Do you have a current GI specialist?

MavisEllen profile image
MavisEllen in reply toPMRpro

Thank you for your prompt reply I found it helpful. I don't have a GI specialist my associated symptoms have been well managed by my GP.

Rugger profile image
Rugger

I have been on TCZ for 17 months with no problems other than a low white cell count once, which responded to missing a couple of doses. However, I have none of your existing bowel problems or history. I would want to discuss this fully with the Rheumatologist and a Gastroenterologist or surgeon.

Best wishes.

LemonZest11 profile image
LemonZest11

I too have been on TCZ for around 17 months with no real issues. Main side effect for me was neutropenia, but that was alleviated by pushing the doses from weekly to fortnightly, and then three weekly. I recently had a mini-flare which was quickly brought under control by increasing pred from .5mg to 4mgs for a week and then 3mgs for a week. TCZ has allowed me to reduce pred down to a very safe level. I wish you all the best on your journey.

USAGCA profile image
USAGCA

ME, constipation is not a good thing while on Tocilizumab. See a gastroenterologist before starting TCZ.

christine2715 profile image
christine2715

Hello, i have been taking TZ by injection, easy to inject myself, for 3 years. First weekly tgen gradually to 4 weekly. It was marvellous how it allowed me to get down to 2mg Pred after trying every kind of steroid sparer without success. Lately, i have had difficulty getting the injectons due to poor supply from Lloyds clinical who are useless. This resulted in one injection being two weeks late causing a bad flare which has taken months get back on course and now taking TZ every 3 weeks. Without this drug i had 2 years of feeling really ill on and off. I have had no side effects.
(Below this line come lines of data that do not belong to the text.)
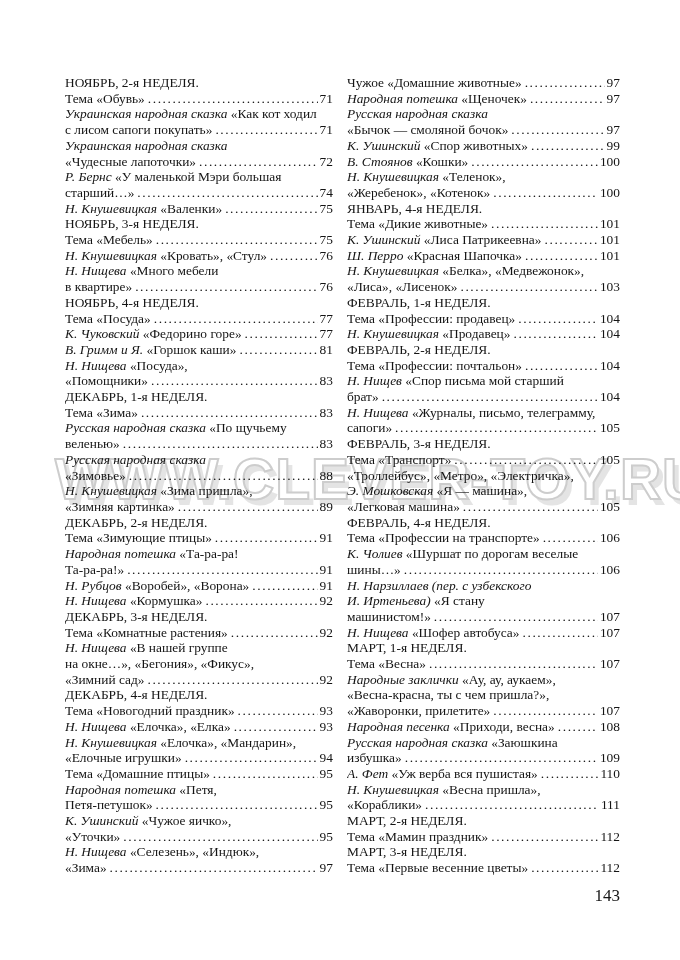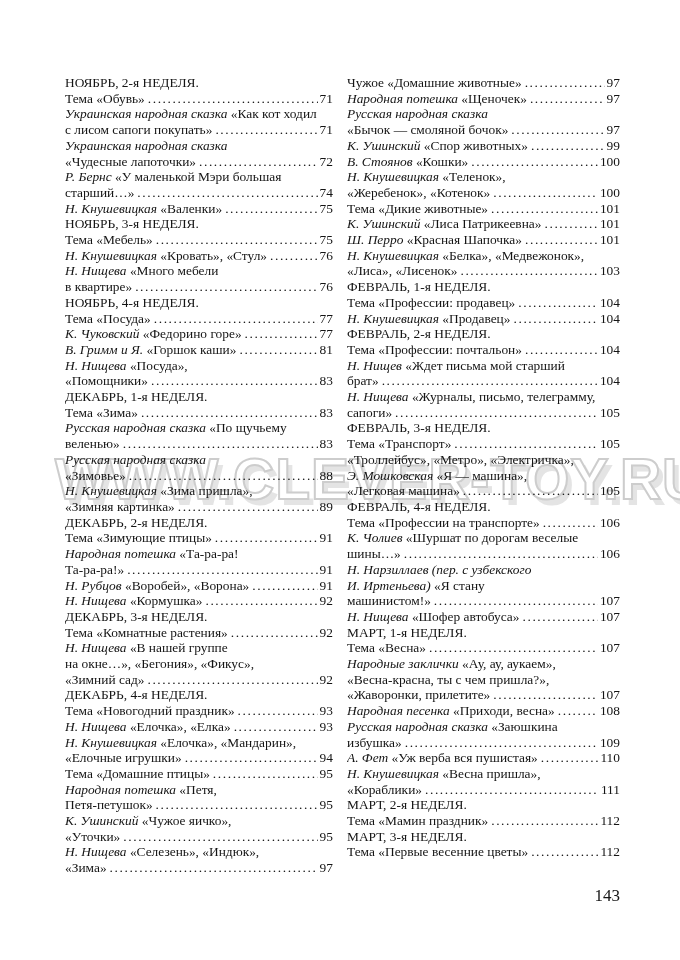--- a/index.html
+++ b/index.html
@@ -87,31 +87,32 @@
       </div>
     <div class="col right" id="col-right">
         <div class="line"><span>Чужое «Домашние животные»</span><span class="leader"></span><span class="pg">97</span></div>
         <div class="line"><span class="it">Народная потешка </span><span>«Щеночек»</span><span class="leader"></span><span class="pg">97</span></div>
         <div class="line"><span class="it">Русская народная сказка</span></div>
         <div class="line"><span>«Бычок — смоляной бочок»</span><span class="leader"></span><span class="pg">97</span></div>
         <div class="line"><span class="it">К. Ушинский </span><span>«Спор животных»</span><span class="leader"></span><span class="pg">99</span></div>
         <div class="line"><span class="it">В. Стоянов </span><span>«Кошки»</span><span class="leader"></span><span class="pg">100</span></div>
         <div class="line"><span class="it">Н. Кнушевицкая </span><span>«Теленок»,</span></div>
         <div class="line"><span>«Жеребенок», «Котенок»</span><span class="leader"></span><span class="pg">100</span></div>
+        <div class="line heading"><span>ЯНВАРЬ, 4-я НЕДЕЛЯ.</span></div>
         <div class="line"><span>Тема «Дикие животные»</span><span class="leader"></span><span class="pg">101</span></div>
         <div class="line"><span class="it">К. Ушинский </span><span>«Лиса Патрикеевна»</span><span class="leader"></span><span class="pg">101</span></div>
         <div class="line"><span class="it">Ш. Перро </span><span>«Красная Шапочка»</span><span class="leader"></span><span class="pg">101</span></div>
         <div class="line"><span class="it">Н. Кнушевицкая </span><span>«Белка», «Медвежонок»,</span></div>
         <div class="line"><span>«Лиса», «Лисенок»</span><span class="leader"></span><span class="pg">103</span></div>
         <div class="line heading"><span>ФЕВРАЛЬ, 1-я НЕДЕЛЯ.</span></div>
         <div class="line"><span>Тема «Профессии: продавец»</span><span class="leader"></span><span class="pg">104</span></div>
         <div class="line"><span class="it">Н. Кнушевицкая </span><span>«Продавец»</span><span class="leader"></span><span class="pg">104</span></div>
         <div class="line heading"><span>ФЕВРАЛЬ, 2-я НЕДЕЛЯ.</span></div>
         <div class="line"><span>Тема «Профессии: почтальон»</span><span class="leader"></span><span class="pg">104</span></div>
-        <div class="line"><span class="it">Н. Нищев </span><span>«Ждет письма мой старший</span></div>
+        <div class="line"><span class="it">Н. Нищев </span><span>«Спор письма мой старший</span></div>
         <div class="line"><span>брат»</span><span class="leader"></span><span class="pg">104</span></div>
         <div class="line"><span class="it">Н. Нищева </span><span>«Журналы, письмо, телеграмму,</span></div>
         <div class="line"><span>сапоги»</span><span class="leader"></span><span class="pg">105</span></div>
         <div class="line heading"><span>ФЕВРАЛЬ, 3-я НЕДЕЛЯ.</span></div>
         <div class="line"><span>Тема «Транспорт»</span><span class="leader"></span><span class="pg">105</span></div>
         <div class="line"><span>«Троллейбус», «Метро», «Электричка»,</span></div>
         <div class="line"><span class="it">Э. Мошковская </span><span>«Я — машина»,</span></div>
         <div class="line"><span>«Легковая машина»</span><span class="leader"></span><span class="pg">105</span></div>
         <div class="line heading"><span>ФЕВРАЛЬ, 4-я НЕДЕЛЯ.</span></div>
         <div class="line"><span>Тема «Профессии на транспорте»</span><span class="leader"></span><span class="pg">106</span></div>

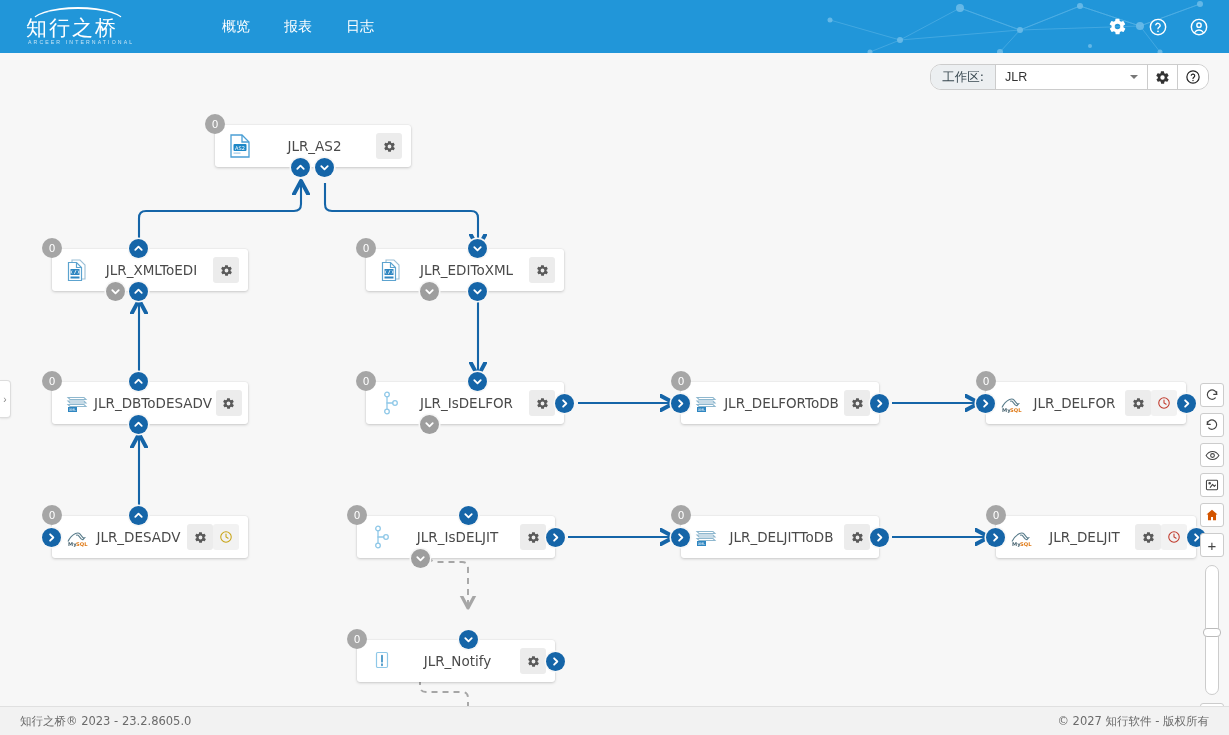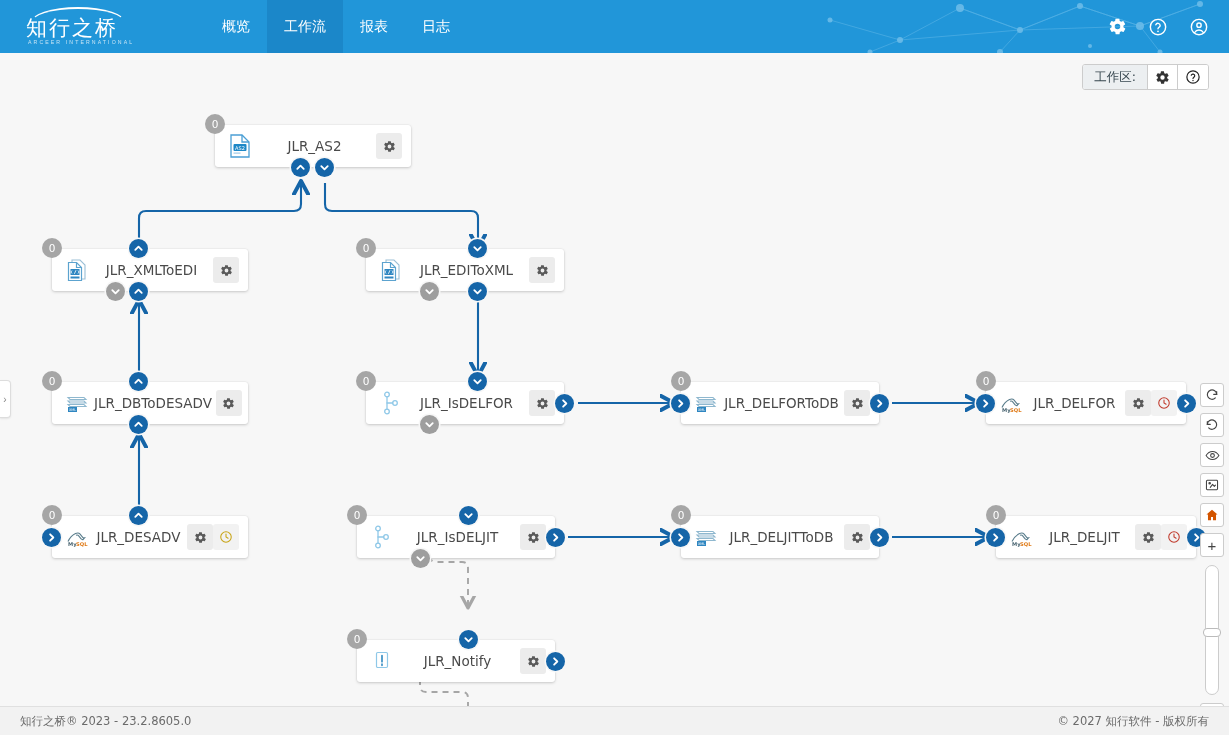--- a/index.html
+++ b/index.html
@@ -47,21 +47,21 @@
     border-left: 4px solid transparent; border-right: 4px solid transparent;
     border-top: 4px solid #fff;
   }
   .nav-right { position: absolute; right: 20px; top: 0; height: 53px; display: flex; align-items: center; gap: 21px; }
   .nav-icon { width: 20px; height: 20px; cursor: pointer; color: #fff; display: flex; align-items: center; justify-content: center; }
 
   
   .ws-bar { position: absolute; top: 53px; left: 0; width: 1229px; height: 45px; background: #f7f7f7; }
   .ws-group {
     position: absolute; right: 20px; top: 11px; display: flex; height: 26px;
-    border: 1px solid #ccc; border-radius: 3px; background: #fff; overflow: hidden;
+    border: 1px solid #ccc; border-radius: 11px; background: #fff; overflow: hidden;
   }
   .ws-label {
     background: #eceff1; color: #37474f; font-size: 12.5px; padding: 0 11px;
     display: flex; align-items: center; border-right: 1px solid #ccc;
     font-family: "DejaVu Sans", sans-serif; white-space: nowrap;
   }
   .ws-select {
     width: 152px; display: flex; align-items: center; justify-content: space-between;
     padding: 0 9px; font-size: 12.5px; color: #333; cursor: pointer;
     border-right: 1px solid #ccc; background: #fff;
@@ -180,23 +180,20 @@
     <div class="logo-wrap">
       <div class="logo-arc"></div>
       <div class="logo-cn">知行之桥</div>
       <div class="logo-en">ARCEER INTERNATIONAL</div>
     </div>
 
     <div class="nav-menu">
       <div class="nav-item">
         <span>概览</span>
       </div>
-      <div class="nav-item active">
-        <span>工作流</span>
-      </div>
       <div class="nav-item">
         <span>报表</span>
       </div>
       <div class="nav-item">
         <span>日志</span>
       </div>
     </div>
 
     <div class="nav-right">
       <div class="nav-icon">
@@ -217,20 +214,24 @@
           <circle cx="12" cy="9.8" r="2.6"></circle>
           <path d="M6.8 18.6a6 6 0 0110.4 0" stroke-linecap="round"></path>
         </svg>
       </div>
     </div>
   </div>
 
   <div class="ws-bar">
     <div class="ws-group">
       <div class="ws-label">工作区:</div>
+      <div class="ws-select">
+        <span>JLR</span>
+        <span class="ws-sel-caret"></span>
+      </div>
       <div class="ws-btn">
         <svg width="15" height="15" viewBox="0 0 24 24" fill="#333">
           <path d="M19.4 13a7.8 7.8 0 000-2l2.1-1.6a.5.5 0 00.1-.6l-2-3.5a.5.5 0 00-.6-.2l-2.5 1a7.3 7.3 0 00-1.7-1l-.4-2.6a.5.5 0 00-.5-.4h-4a.5.5 0 00-.5.4l-.4 2.6a7.3 7.3 0 00-1.7 1l-2.5-1a.5.5 0 00-.6.2l-2 3.5a.5.5 0 00.1.6L4.6 11a7.8 7.8 0 000 2l-2.1 1.6a.5.5 0 00-.1.6l2 3.5a.5.5 0 00.6.2l2.5-1a7.3 7.3 0 001.7 1l.4 2.6a.5.5 0 00.5.4h4a.5.5 0 00.5-.4l.4-2.6a7.3 7.3 0 001.7-1l2.5 1a.5.5 0 00.6-.2l2-3.5a.5.5 0 00-.1-.6zM12 15.5A3.5 3.5 0 1115.5 12 3.5 3.5 0 0112 15.5z"></path>
         </svg>
       </div>
       <div class="ws-btn">
         <svg width="16" height="16" viewBox="0 0 24 24" fill="none" stroke="#222" stroke-width="1.8">
           <circle cx="12" cy="12" r="9.2"></circle>
           <path d="M9.4 9.3a2.7 2.7 0 015.2.9c0 1.9-2.6 2.2-2.6 4" stroke-linecap="round"></path>
           <circle cx="12" cy="17.2" r="1.05" fill="#222" stroke="none"></circle>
SheffieldJane profile image
SheffieldJane

I have had PMR then GCA/LVV treated by Prednisalone. I have had the latter for about a year and am being treated with self administered ,subcutaneous,injections of Tocilizumab . I was able to reduce my Prednisalone quite rapidly from 40 mgs to 10 mgs. I have had no major side effects from Tocilizumab. I had however developed Cataracts, raised blood pressure, high blood sugar, weight gain with Cushings features with Prednisalone, over 5+ years, therefore it was advisable to get off it if I could. I am currently on 8 mgs of Pred and weekly injections of Tocilizumab. I do have gastric symptoms, indigestion, GERD, oesophageal spasms, diahorrea and sometimes a very sluggish system. This pre-dates the Tocilizumab but I am aware that it might make it worse.